6. Pelaksanaan Tanggal 5 Juli 2013 Pukul:11.35 WIB
a. Memberitahu ibu tentang hasil pemeriksaan, bahwa posisi janin yang dikandungnya dalam keadaan letak sungsang dimana bagian terbawahnya adalah bokong.
b. Memberikan motivasi ibu agar tidak terlalu cemas dengan kehamilannya.
c. Mengajarkan ibu untuk posisi knee chest (menungging), dimana dada dan lutut sejajar dengan lantai, lutut sejajar dengan dada. Dilakukan 3 –
4 kali/hari selama 15 menit yaitu pada saat sebelum mandi dan sesudah mandi.
d. Menganjurkan ibu untuk tetap istirahat cukup.

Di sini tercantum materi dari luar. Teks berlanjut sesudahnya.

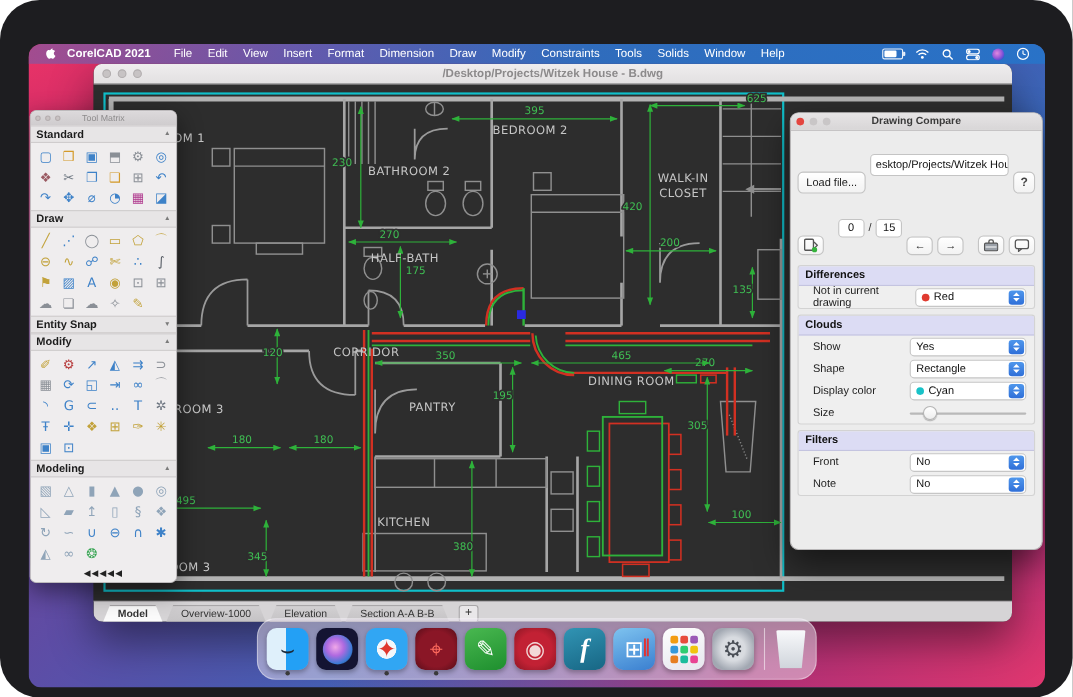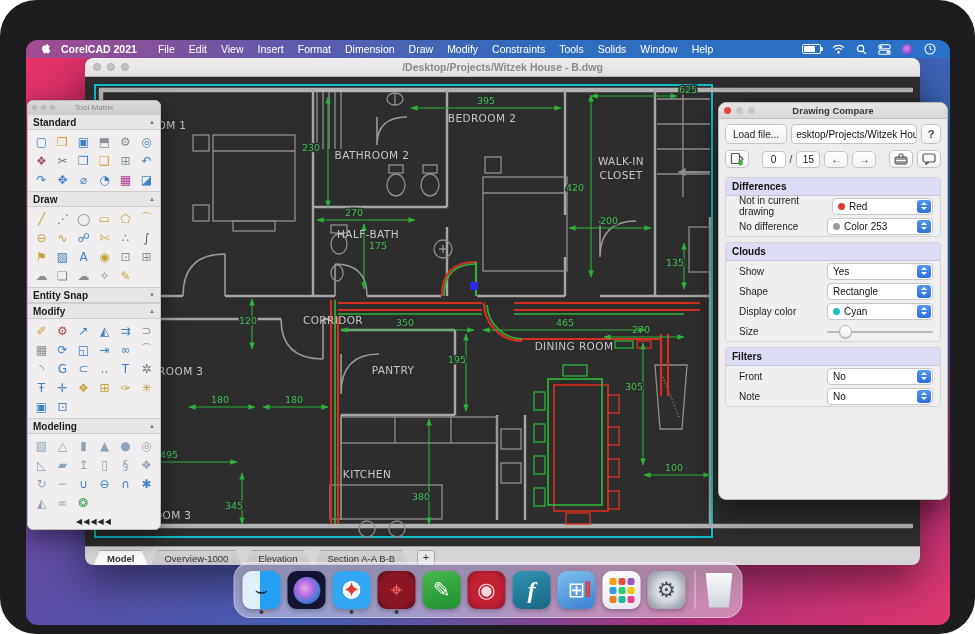--- a/index.html
+++ b/index.html
@@ -54,21 +54,21 @@
   
   .cpanel{position:absolute;left:692px;top:62px;width:230px;height:398px;background:#ececec;border-radius:8px;
     box-shadow:0 12px 30px rgba(0,0,0,.5);z-index:30;border:1px solid #b9b7b8;box-sizing:border-box;font-size:10.5px;}
   .cp-title{height:15px;background:linear-gradient(#e6e4e5,#d8d6d7);border-radius:7px 7px 0 0;display:flex;align-items:center;position:relative;border-bottom:1px solid #c2c0c1;}
   .cp-title .dot{width:7px;height:7px;border-radius:50%;margin-left:5px;}
   .cp-title .dot.red{background:#e4453f;}
   .cp-title .dot.gray{background:#c9c6c7;}
   .cp-title .ttxt{position:absolute;left:0;right:0;text-align:center;font-size:9.5px;color:#3a3a3a;font-weight:bold;}
   .cp-row1{display:flex;align-items:center;gap:4px;padding:5px 6px 2px 6px;}
   .btn{background:linear-gradient(#fff,#f2f2f2);border:1px solid #c4c4c4;border-radius:5px;color:#222;
-    display:flex;align-items:center;justify-content:center;box-sizing:border-box;}
+    display:flex;align-items:center;justify-content:center;box-sizing:border-box;margin-top:32px;}
   .loadbtn{height:20px;padding:0 7px;font-size:10px;white-space:nowrap;}
   .pathfield{flex:1;height:20px;background:#fff;border:1px solid #c4c4c4;border-radius:4px;box-sizing:border-box;
     font-size:10px;color:#111;display:flex;align-items:center;padding:0 4px;overflow:hidden;white-space:nowrap;}
   .helpbtn{width:20px;height:20px;font-size:11px;font-weight:bold;color:#444;border-radius:5px;}
   .cp-row2{display:flex;align-items:center;gap:4px;padding:4px 6px;}
   .numfield{width:24px;height:17px;background:#fff;border:1px solid #c4c4c4;border-radius:4px;box-sizing:border-box;
     font-size:10px;display:flex;align-items:center;justify-content:center;color:#111;}
   .navbtn{width:24px;height:17px;font-size:10px;}
   .ibtn{width:24px;height:18px;}
   .sep-flex{flex:1;}
@@ -562,31 +562,20 @@
               <span class="lbl">Not in current drawing</span>
               <div class="popup">
                 <span class="cdot" style="background: rgb(224, 59, 48);"></span>
                 <span>Red</span>
                 <span class="caps">
                   <i class="up"></i>
                   <i class="dn"></i>
                 </span>
               </div>
             </div>
-            <div class="crow">
-              <span class="lbl">No difference</span>
-              <div class="popup">
-                <span class="cdot" style="background: rgb(155, 155, 155);"></span>
-                <span>Color 253</span>
-                <span class="caps">
-                  <i class="up"></i>
-                  <i class="dn"></i>
-                </span>
-              </div>
-            </div>
           </div>
           <div class="csection">
             <div class="csec-head">Clouds</div>
             <div class="crow">
               <span class="lbl">Show</span>
               <div class="popup">
                 <span>Yes</span>
                 <span class="caps">
                   <i class="up"></i>
                   <i class="dn"></i>

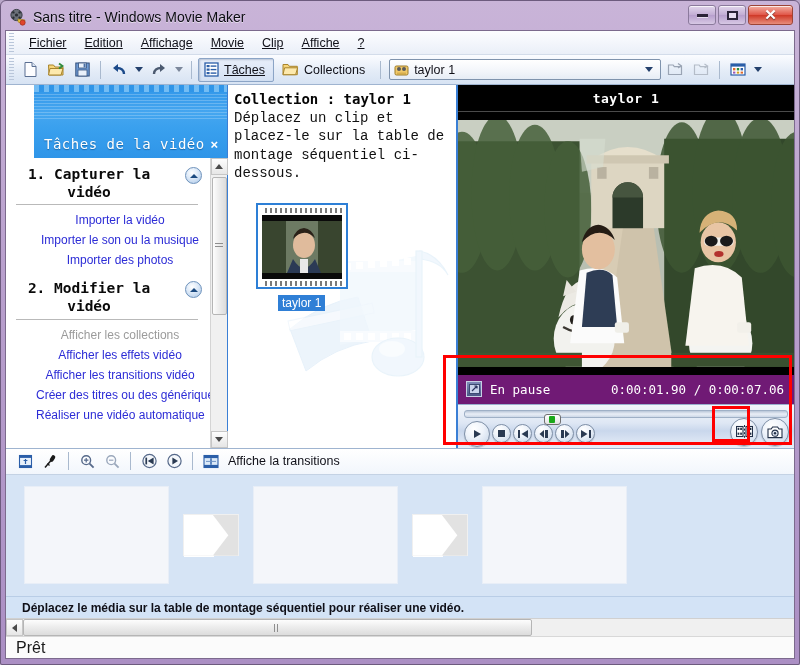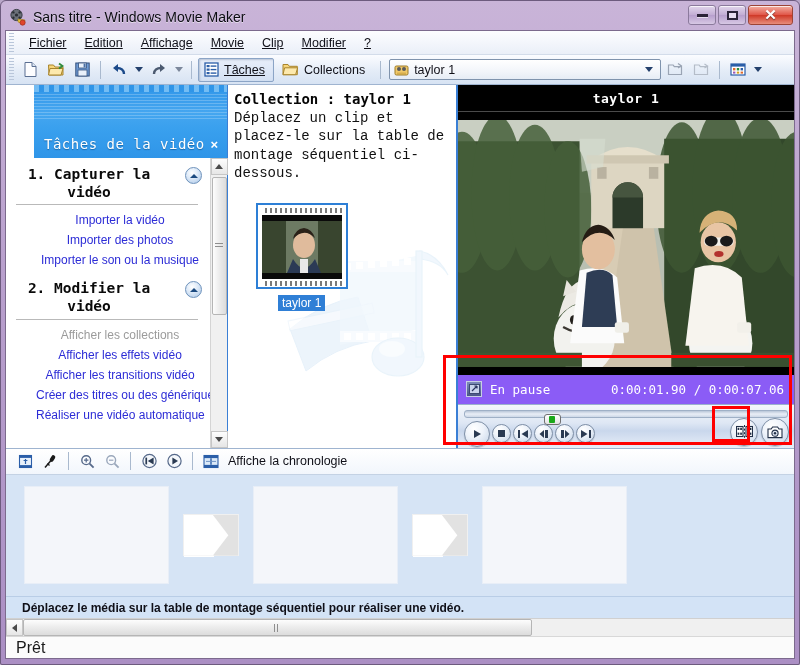--- a/index.html
+++ b/index.html
@@ -254,21 +254,21 @@
     height:27px; flex:0 0 27px; background:#000; color:#fff;
     display:flex; align-items:center; justify-content:center;
     font-family:"DejaVu Sans Mono","Liberation Mono",monospace;
     font-size:13px; font-weight:bold; letter-spacing:.5px;
     border-bottom:1px solid #4a4a4a;
   }
   #preview-video { flex:1 1 auto; position:relative; background:#000; overflow:hidden; min-height:0; }
   #video-scene { position:absolute; left:0; right:0; top:8px; bottom:8px; overflow:hidden; }
 
   #status-row {
-    height:29px; flex:0 0 29px; background:#8b5cf6; color:#fff;
+    height:29px; flex:0 0 29px; background:#701a75; color:#fff;
     display:flex; align-items:center; padding:0 10px 0 8px;
     font-family:"DejaVu Sans Mono","Liberation Mono",monospace; font-size:12.5px;
   }
   #status-icon {
     width:16px;height:16px; background:linear-gradient(180deg,#7d8bb8,#4a5687);
     border:1px solid #c8cfe4; display:flex;align-items:center;justify-content:center;
     margin-right:8px; flex:0 0 auto;
   }
   #status-label { flex:0 0 auto; }
   #timecode { flex:1 1 auto; text-align:right; letter-spacing:0px; }
@@ -405,21 +405,21 @@
   </div>
 
   <div id="client">
 
     <div id="menu-bar">
       <div class="menu-item"><u>Fichier</u></div>
       <div class="menu-item"><u>Edition</u></div>
       <div class="menu-item"><u>Affichage</u></div>
       <div class="menu-item"><u>Movie</u></div>
       <div class="menu-item"><u>Clip</u></div>
-      <div class="menu-item"><u>Modifier</u></div>
+      <div class="menu-item"><u>Affiche</u></div>
       <div class="menu-item"><u>?</u></div>
     </div>
 
     <div id="toolbar">
       <div class="tb-btn">
         <svg width="17" height="17" viewBox="0 0 17 17">
           <path d="M3 1.5h7l4 4v10H3z" fill="#fdfdff" stroke="#5b6f92" stroke-width="1"></path>
           <path d="M10 1.5v4h4" fill="#dde6f3" stroke="#5b6f92" stroke-width="1"></path>
         </svg>
       </div>
@@ -535,22 +535,22 @@
           <div id="task-list">
 
             <div class="task-section-head">
               <div class="txt">1. Capturer la vidéo</div>
               <div class="collapse-btn">
                   <div class="caret-up-s"></div>
                 </div>
             </div>
             <div class="task-rule"></div>
             <a class="task-link">Importer la vidéo</a>
+            <a class="task-link">Importer le son ou la musique</a>
             <a class="task-link">Importer des photos</a>
-            <a class="task-link">Importer le son ou la musique</a>
 
             <div class="task-gap"></div>
 
             <div class="task-section-head">
               <div class="txt">2. Modifier la vidéo</div>
               <div class="collapse-btn">
                   <div class="caret-up-s"></div>
                 </div>
             </div>
             <div class="task-rule"></div>
@@ -846,21 +846,21 @@
       <div class="tb-sep"></div>
       <div class="sb-ico">
         <svg width="16" height="15" viewBox="0 0 16 15">
           <rect x="1" y="1.5" width="14" height="12" fill="#dbe9f8" stroke="#2b5ea8" stroke-width="1.1"></rect>
           <rect x="1" y="1.5" width="14" height="2.6" fill="#2b5ea8"></rect>
           <rect x="1" y="10.9" width="14" height="2.6" fill="#2b5ea8"></rect>
           <path d="M8 4.2 v6.6" stroke="#2b5ea8" stroke-width="1.4"></path>
           <path d="M3 7.4 h10" stroke="#6f93c4" stroke-width="1"></path>
         </svg>
       </div>
-      <div id="sb-view-label">Affiche la chronologie</div>
+      <div id="sb-view-label">Affiche la transitions</div>
     </div>
 
     <div id="storyboard-area">
       <div class="sb-cell"></div>
       <div class="sb-trans">
         <svg class="sb-arrow" viewBox="0 0 56 42">
           <rect width="56" height="42" fill="#e2e2e2"></rect>
           <path d="M0 0 H30 L46 21 L30 42 H0z" fill="#ffffff"></path>
         </svg>
       </div>

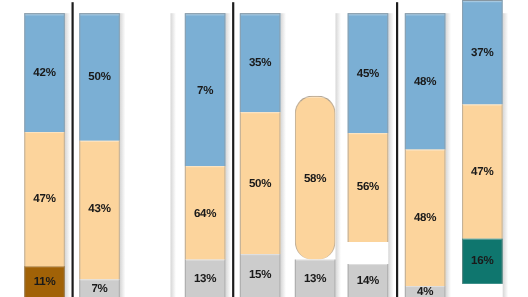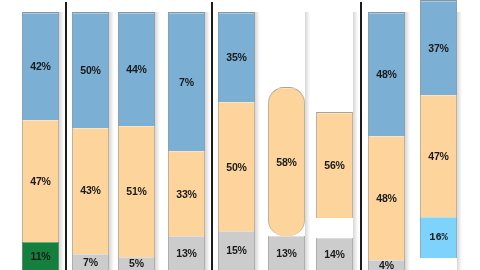--- a/index.html
+++ b/index.html
@@ -82,64 +82,50 @@
       <div class="bar-shadow" style="left: 59px; height: 258px; bottom: 0px;"></div>
       <div class="bar" style="left: 22px; width: 37px; height: 258px; bottom: 0px;">
         <div class="seg" style="height: 108.36px; background: rgb(123, 175, 212);">
           <div class="bar-top-highlight"></div>
           <span class="seg-label">42%</span>
         </div>
         <div class="seg" style="height: 121.26px; background: rgb(252, 212, 156);">
           <div class="bar-top-highlight"></div>
           <span class="seg-label">47%</span>
         </div>
-        <div class="seg" style="height: 28.38px; background: #15803d;">
+        <div class="seg" style="height: 28.38px; background: #a16207;">
           <div class="bar-top-highlight"></div>
           <span class="seg-label">11%</span>
         </div>
       </div>
       <div class="bar-shadow" style="left: 109px; height: 258px; bottom: 0px;"></div>
       <div class="bar" style="left: 72px; width: 37px; height: 258px; bottom: 0px;">
         <div class="seg" style="height: 129px; background: rgb(123, 175, 212);">
           <div class="bar-top-highlight"></div>
           <span class="seg-label">50%</span>
         </div>
         <div class="seg" style="height: 141px; background: rgb(252, 212, 156);">
           <div class="bar-top-highlight"></div>
           <span class="seg-label">43%</span>
         </div>
         <div class="seg" style="height: 18.06px; background: rgb(204, 204, 204);">
           <div class="bar-top-highlight"></div>
           <span class="seg-label">7%</span>
         </div>
       </div>
       <div class="bar-shadow" style="left: 155px; height: 258px; bottom: 0px;"></div>
-      <div class="bar" style="left: 118px; width: 37px; height: 258px; bottom: 0px;">
-        <div class="seg" style="height: 113.52px; background: rgb(123, 175, 212);">
-          <div class="bar-top-highlight"></div>
-          <span class="seg-label">44%</span>
-        </div>
-        <div class="seg" style="height: 131.58px; background: rgb(252, 212, 156);">
-          <div class="bar-top-highlight"></div>
-          <span class="seg-label">51%</span>
-        </div>
-        <div class="seg" style="height: 12.9px; background: rgb(204, 204, 204);">
-          <div class="bar-top-highlight"></div>
-          <span class="seg-label">5%</span>
-        </div>
-      </div>
       <div class="bar-shadow" style="left: 205px; height: 258px; bottom: 0px;"></div>
       <div class="bar" style="left: 168px; width: 37px; height: 258px; bottom: 0px;">
         <div class="seg" style="height: 139.32px; background: rgb(123, 175, 212);">
           <div class="bar-top-highlight"></div>
           <span class="seg-label">7%</span>
         </div>
         <div class="seg" style="height: 85.14px; background: rgb(252, 212, 156);">
           <div class="bar-top-highlight"></div>
-          <span class="seg-label">33%</span>
+          <span class="seg-label">64%</span>
         </div>
         <div class="seg" style="height: 33.54px; background: rgb(204, 204, 204);">
           <div class="bar-top-highlight"></div>
           <span class="seg-label">13%</span>
         </div>
       </div>
       <div class="bar-shadow" style="left: 255px; height: 258px; bottom: 0px;"></div>
       <div class="bar" style="left: 218px; width: 37px; height: 258px; bottom: 0px;">
         <div class="seg" style="height: 90.3px; background: rgb(123, 175, 212);">
           <div class="bar-top-highlight"></div>
@@ -160,20 +146,24 @@
           <div class="bar-top-highlight"></div>
           <span class="seg-label">58%</span>
         </div>
         <div class="seg" style="height: 33.54px; background: rgb(204, 204, 204);">
           <div class="bar-top-highlight"></div>
           <span class="seg-label">13%</span>
         </div>
       </div>
       <div class="bar-shadow" style="left: 353px; height: 258px; bottom: 0px;"></div>
       <div class="bar" style="left: 316px; width: 37px; height: 258px; bottom: 0px;">
+        <div class="seg" style="height: 116.1px; background: rgb(123, 175, 212);">
+          <div class="bar-top-highlight"></div>
+          <span class="seg-label">45%</span>
+        </div>
         <div class="seg" style="height: 105.78px; background: rgb(252, 212, 156);">
           <div class="bar-top-highlight"></div>
           <span class="seg-label">56%</span>
         </div>
         <div class="seg" style="height: 32px; background: rgb(204, 204, 204); margin-top: 20px;">
           <div class="bar-top-highlight"></div>
           <span class="seg-label">14%</span>
         </div>
       </div>
       <div class="bar-shadow" style="left: 405px; height: 258px; bottom: 0px;"></div>
@@ -194,21 +184,21 @@
       <div class="bar-shadow" style="left: 457px; height: 258px; bottom: 0px;"></div>
       <div class="bar" style="left: 420px; width: 37px; height: 258px; bottom: 12px;">
         <div class="seg" style="height: 95.46px; background: rgb(123, 175, 212);">
           <div class="bar-top-highlight"></div>
           <span class="seg-label">37%</span>
         </div>
         <div class="seg" style="height: 121.26px; background: rgb(252, 212, 156);">
           <div class="bar-top-highlight"></div>
           <span class="seg-label">47%</span>
         </div>
-        <div class="seg" style="height: 41.28px; background: #7dd3fc; font-family: Liberation Mono, monospace;">
+        <div class="seg" style="height: 41.28px; background: #0f766e;">
           <div class="bar-top-highlight"></div>
           <span class="seg-label">16%</span>
         </div>
       </div>
       <div class="divider" style="left: 65px; top: 2px; height: 268px;"></div>
       <div class="divider" style="left: 211px; top: 2px; height: 268px;"></div>
       <div class="divider" style="left: 360px; top: 2px; height: 268px;"></div>
     </div>
 </div>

e. Memberi KIE tentang gizi ibu hamil yang meliputi pengertian nutrisi sehat, macam nutrisi, sumber makanan yang sehat, cara mengolah makanan yang sehat, contoh menu ibu hamil yang seimbang dan akibat kurang nutrisi pada saat hamil.
f. Memberikan terapi pada ibu berupa, Kalk 500 mg 10 tablet 1 x 1 pagi hari, tablet Fe 60 mg/hari 10 tablet 1x1dan Vit C 1000 mg 1 x 1 pada malam hari sebelum tidur.
g. Memberitahu ibu 6 hari lagi untuk kunjungan rumah.
7. Evaluasi Tanggal : 5 Juli 2013 Pukul :12.00 WIB
a. Ibu mengerti tentang hasil pemeriksaan,bahwa posisi janin yang dikandung ibu dalam keadaan sungsang, dimana bagian bawahnya adalah bokong.
b. Ibu mengatakan masih merasa cemas.
c. Ibu sudah bisa dan bersedia melakukan posisi knee chest dengan anjuran 3 – 4 kali / hari selama 15 menit.
d. Ibu bersedia untuk istirahat cukup.
e. Ibu sudah mengerti tentang gizi ibu hamil dan bersedia mengkonsumsi gizi ibu hamil.
f. Terapi sudah diberikan dan ibu bersedia minum obat yang diberikan oleh bidan.
g. Ibu sudah mengetahui bahwa 6 hari lagi dilakukan kunjungan rumah pada tanggal 11 Juli 2013.